Task to complete —
Return, verbatim and in full, the records that follow, but not their pictures.

Records supplied —
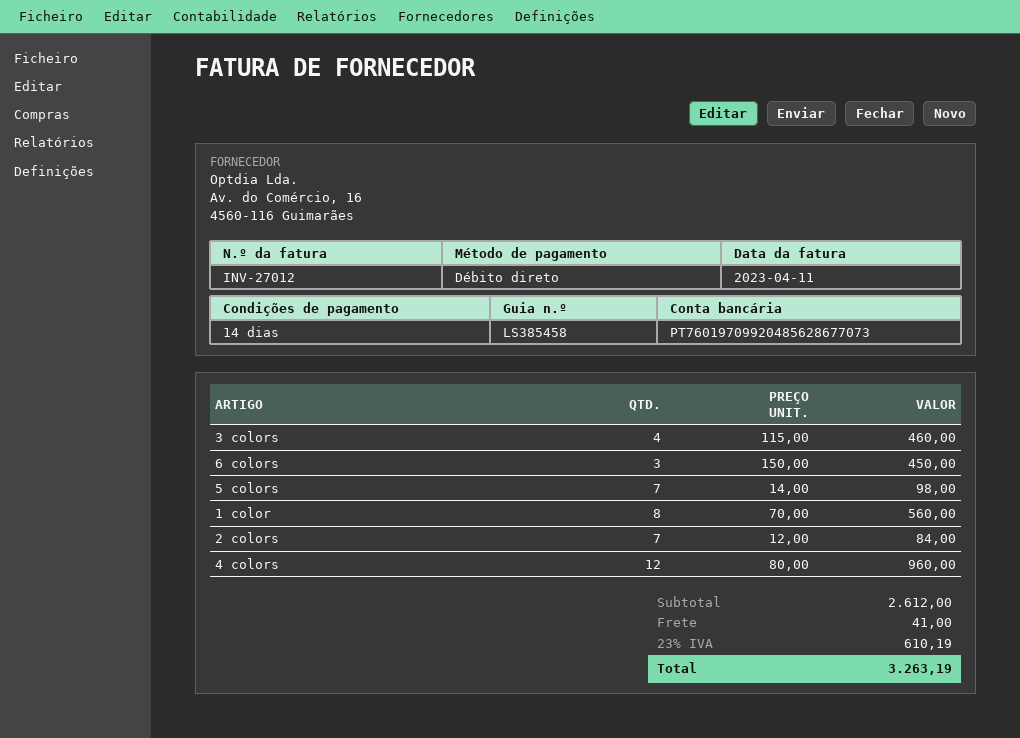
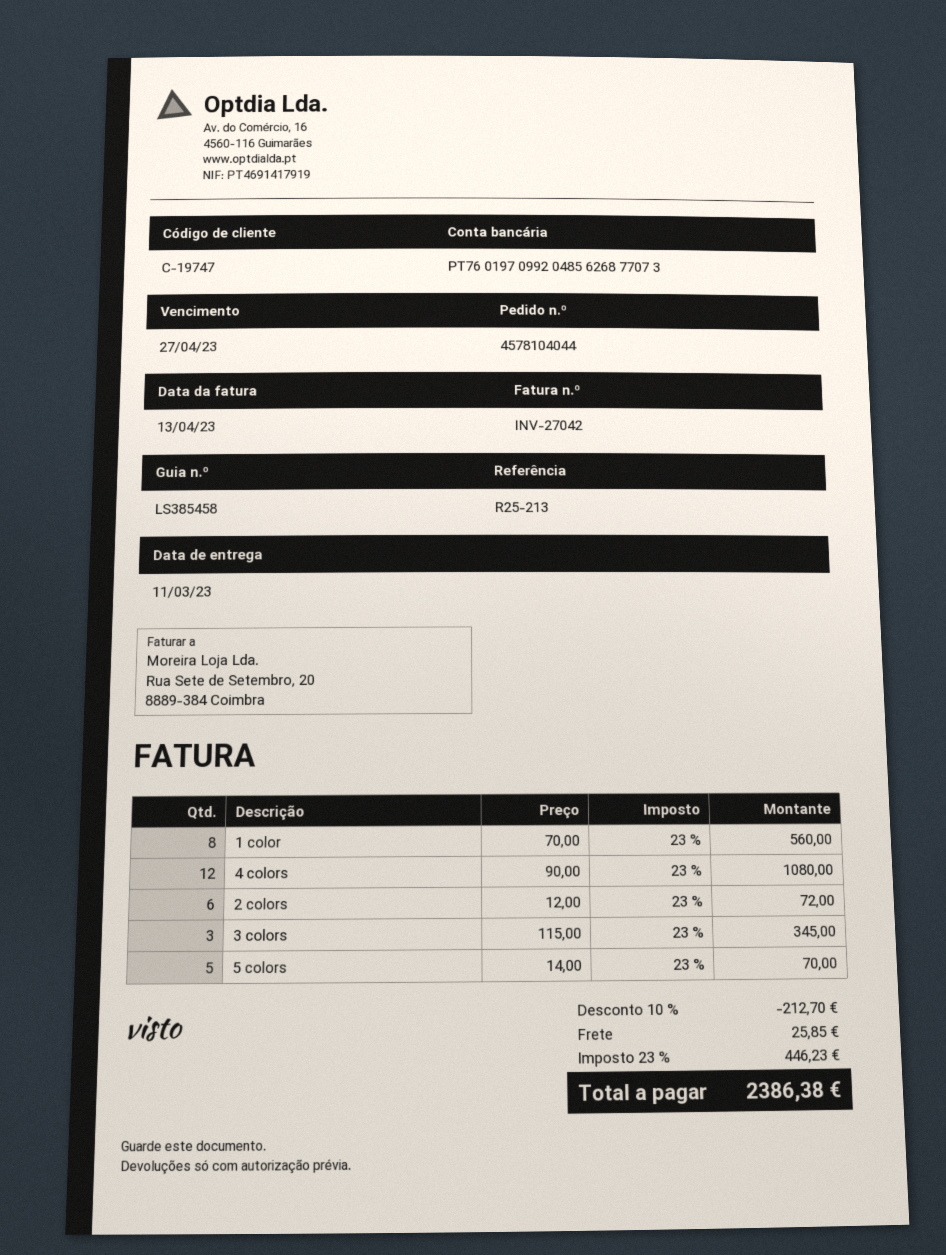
invoice number: INV-27012 -> INV-27042
invoice date: 2023-04-11 -> 2023-04-13
bank account: PT76019709920485628677073 -> PT76019709920485626877073
3 colors: 4 x 115.00 = 460.00 -> 3 x 115.00 = 345.00
6 colors: 3 x 150.00 = 450.00 -> none
5 colors: 7 x 14.00 = 98.00 -> 5 x 14.00 = 70.00
2 colors: 7 x 12.00 = 84.00 -> 6 x 12.00 = 72.00
4 colors: 12 x 80.00 = 960.00 -> 12 x 90.00 = 1080.00
discount: none -> 10% = 212.70
shipping: 41.00 -> 25.85
tax: 23% = 610.19 -> 23% = 446.23
total: 3263.19 -> 2386.38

Exercise answer —
invoice number: INV-27012 -> INV-27042
invoice date: 2023-04-11 -> 2023-04-13
bank account: PT76019709920485628677073 -> PT76019709920485626877073
3 colors: 4 x 115.00 = 460.00 -> 3 x 115.00 = 345.00
6 colors: 3 x 150.00 = 450.00 -> none
5 colors: 7 x 14.00 = 98.00 -> 5 x 14.00 = 70.00
2 colors: 7 x 12.00 = 84.00 -> 6 x 12.00 = 72.00
4 colors: 12 x 80.00 = 960.00 -> 12 x 90.00 = 1080.00
discount: none -> 10% = 212.70
shipping: 41.00 -> 25.85
tax: 23% = 610.19 -> 23% = 446.23
total: 3263.19 -> 2386.38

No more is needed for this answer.